Bone shows the potential to adapt its architecture to environmental rigidity via the bone remodeling process, which is governed by osteocytes. Once the remodeling process is disrupted, the mechanics of the bone architecture is impaired, and bone disease proceeds. During the process of pathogenesis, how the osteocytes start the process of sensing and transducing a weakened extracellular mechanical signal into a biochemical signal remains elusive. In the current study, using polydimethylsiloxane (PDMS) substrates with varied mechanical stiffnesses, we first showed that the osteocytes can sense the mechanical change and respond by showing different cell spreading areas and cytoskeleton distributions.
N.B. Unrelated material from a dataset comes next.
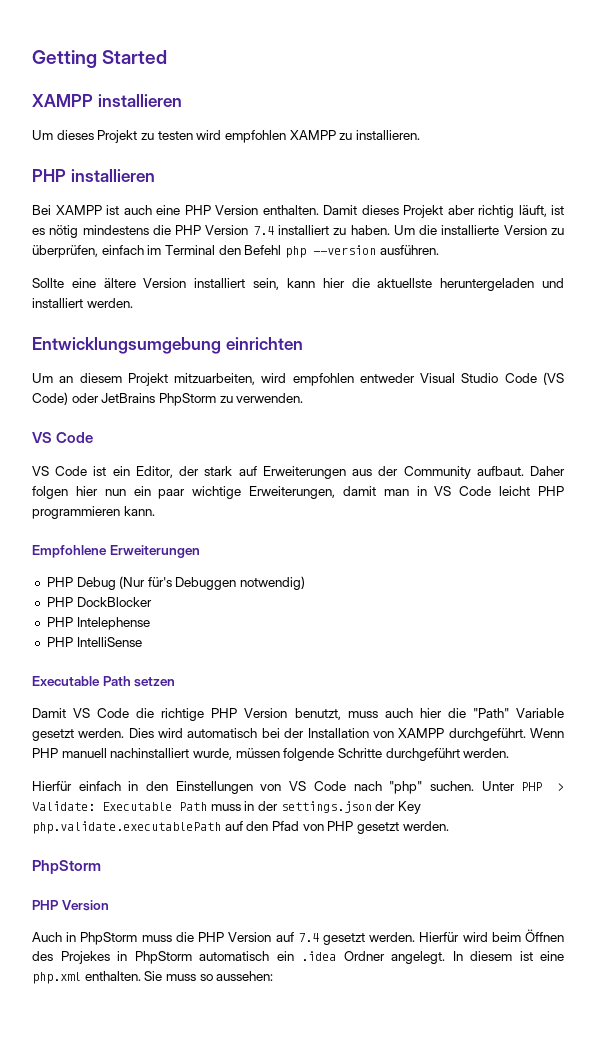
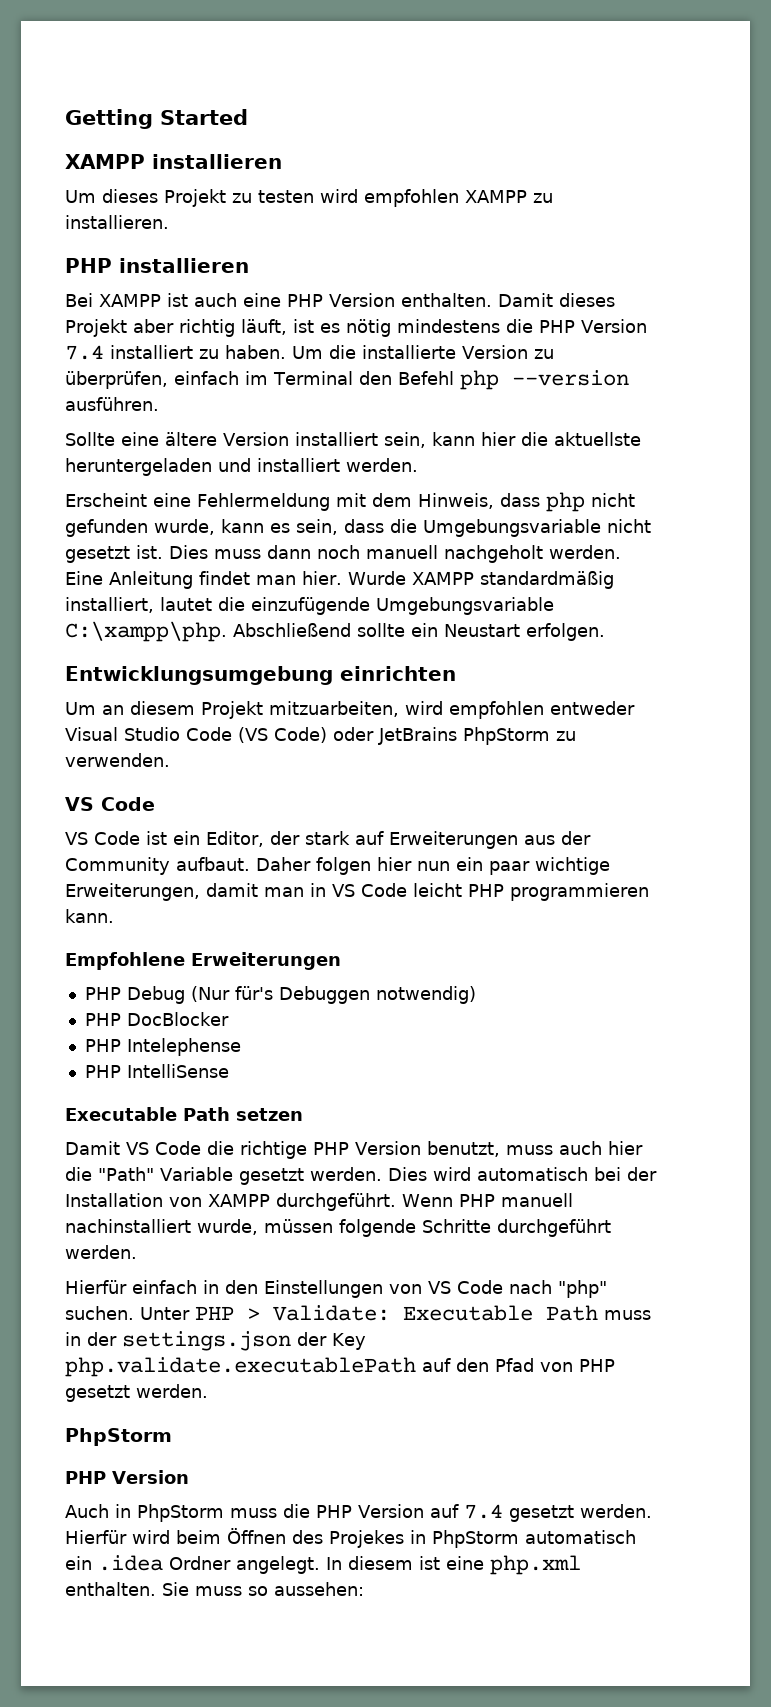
+ Erscheint eine Fehlermeldung mit dem Hinweis, dass php nicht gefunden wurde, kann es sein, dass die Umgebungsvariable nicht gesetzt ist. Dies muss dann noch manuell nachgeholt werden. Eine Anleitung findet man hier. Wurde XAMPP standardmäßig installiert, lautet die einzufügende Umgebungsvariable C:\xampp\php. Abschließend sollte ein Neustart erfolgen.
- PHP DockBlocker
+ PHP DocBlocker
Osteocytes sense ECM mechanics via integrin αvβ3, which interacts with focal adhesion kinase (FAK) to promote the transduction of extracellular mechanical stimuli into intracellular biochemical signals. FAK triggers cytoplasmic β-catenin signaling and the resultant nuclear translocation. This signaling results in changes in the gap junction and mineralization activity of the osteocytes. This study establishes the correlation between microenvironmental mechanics and osteocyte function by characterizing the interaction between integrin αvβ3/FAK signaling and β-catenin signaling, thus providing a deep understanding of mechanosensing and mechanotransduction in osteocytes and bone pathogenesis.